ACTIVITY:
Write the records out again exactly, leaving no images in.
***
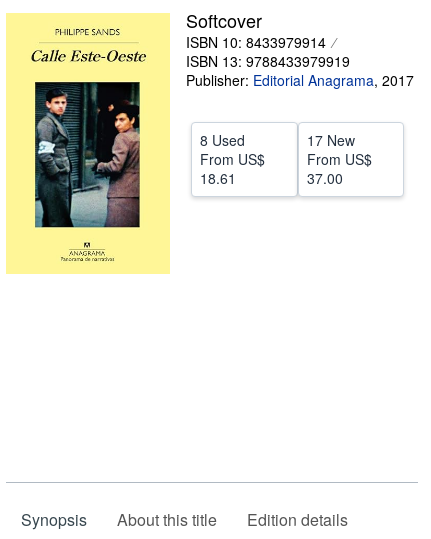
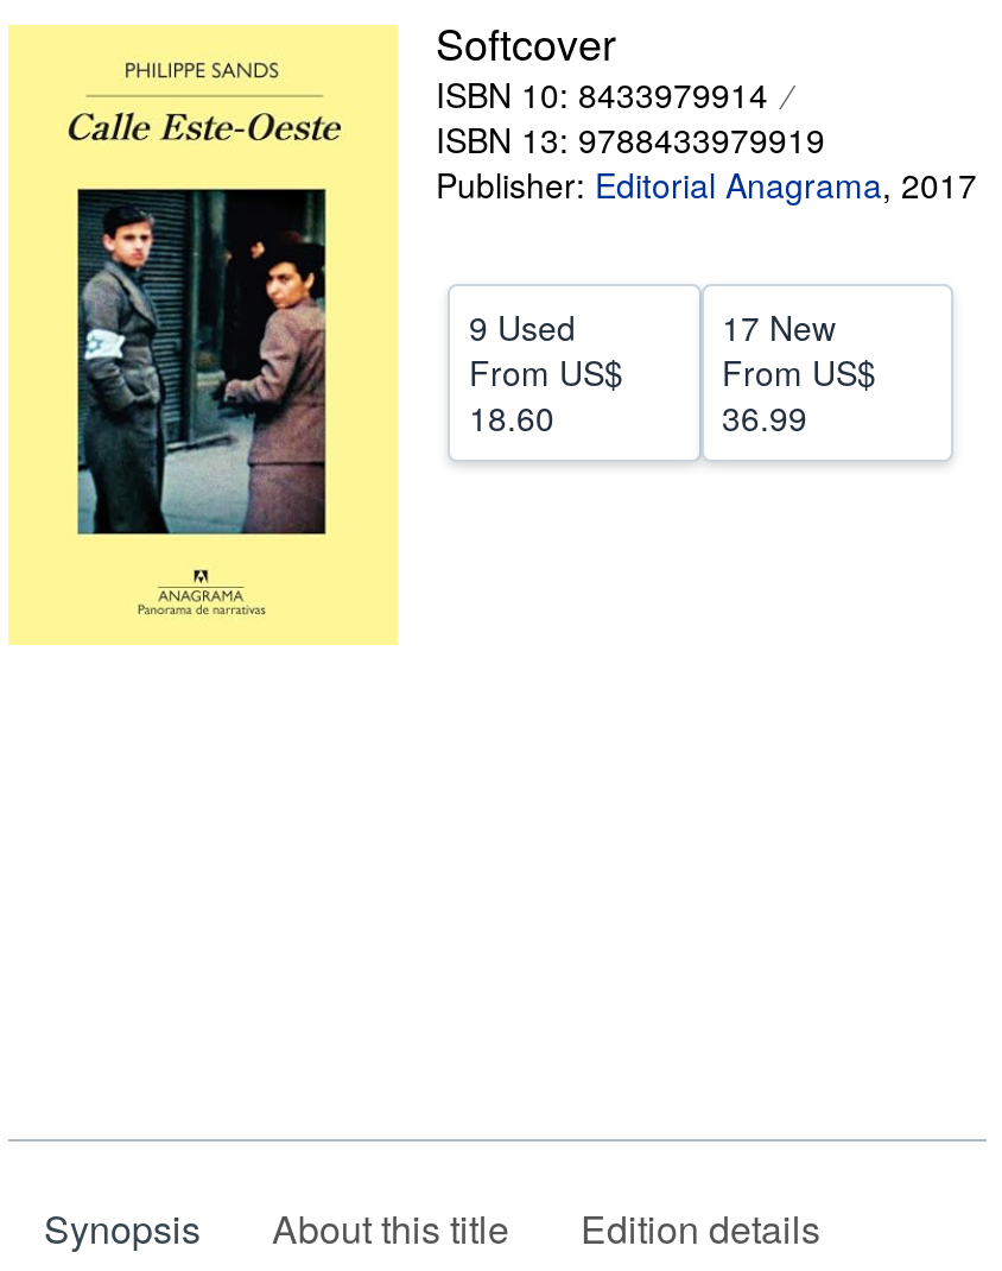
[200,130,245,150] 8 Used -> [469,303,576,350] 9 Used
[200,168,236,188] 18.61 -> [469,393,554,441] 18.60
[306,168,342,188] 37.00 -> [722,393,807,441] 36.99

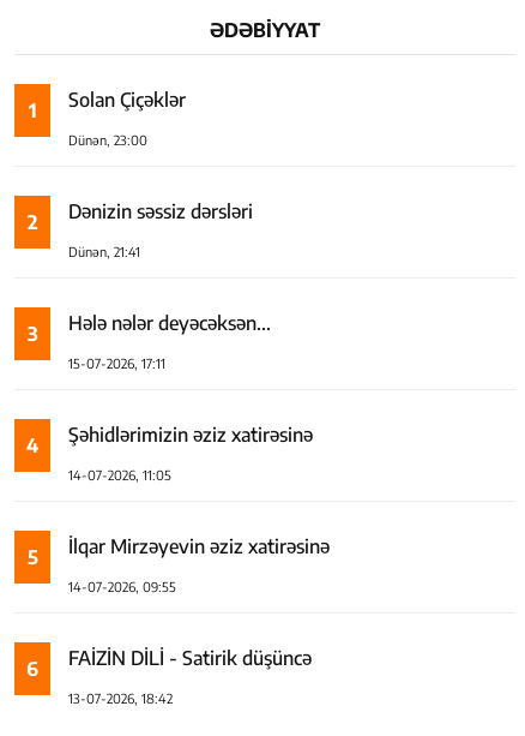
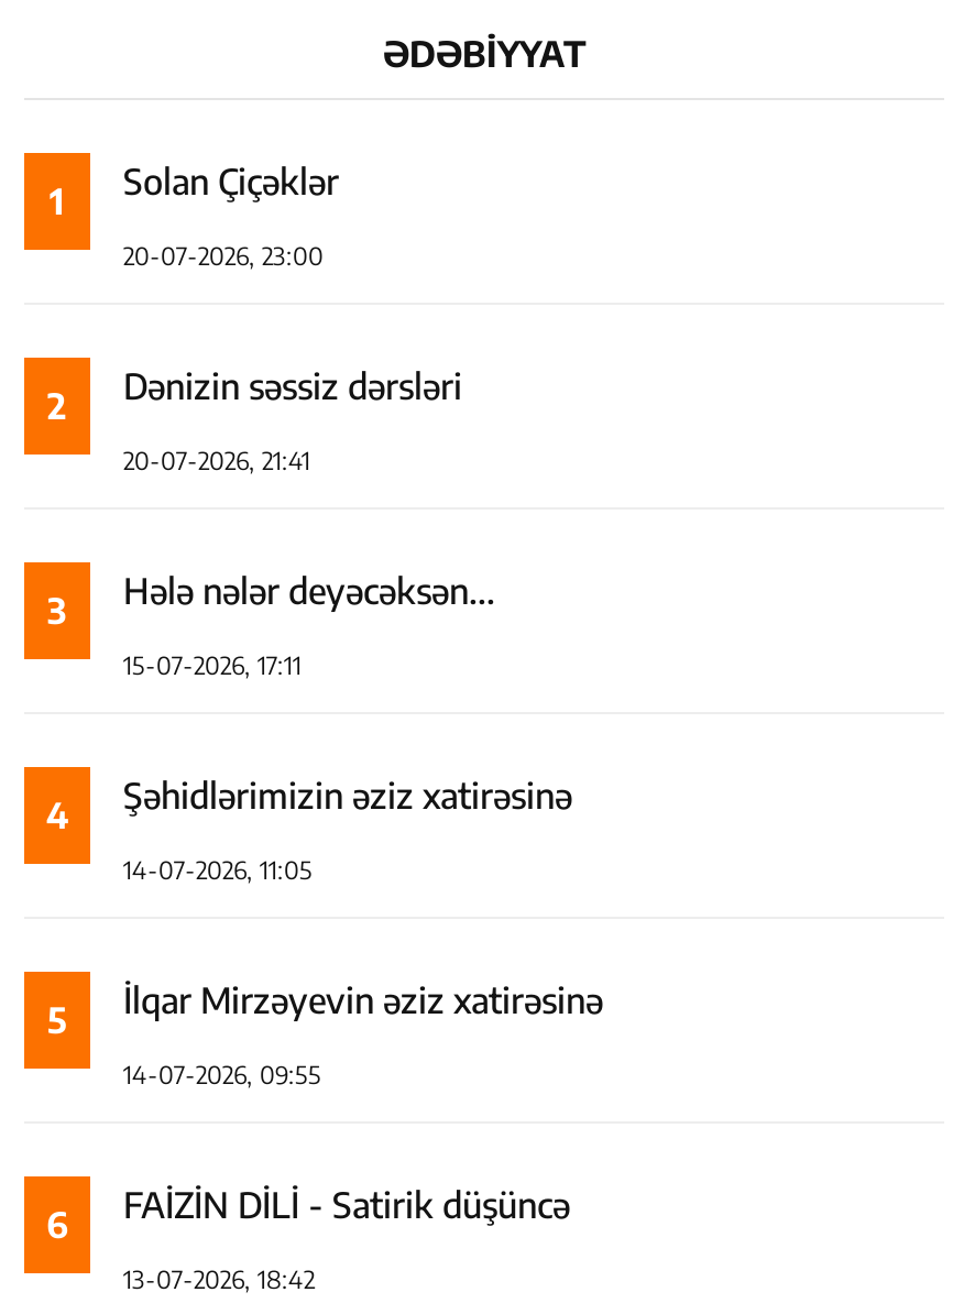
[68,132,147,148] Dünən, 23:00 -> [123,241,324,270] 20-07-2026, 23:00
[68,244,140,260] Dünən, 21:41 -> [123,446,310,475] 20-07-2026, 21:41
***
RESULT OF THE EXERCISE:
[200,130,245,150] 8 Used -> [469,303,576,350] 9 Used
[200,168,236,188] 18.61 -> [469,393,554,441] 18.60
[306,168,342,188] 37.00 -> [722,393,807,441] 36.99

[68,132,147,148] Dünən, 23:00 -> [123,241,324,270] 20-07-2026, 23:00
[68,244,140,260] Dünən, 21:41 -> [123,446,310,475] 20-07-2026, 21:41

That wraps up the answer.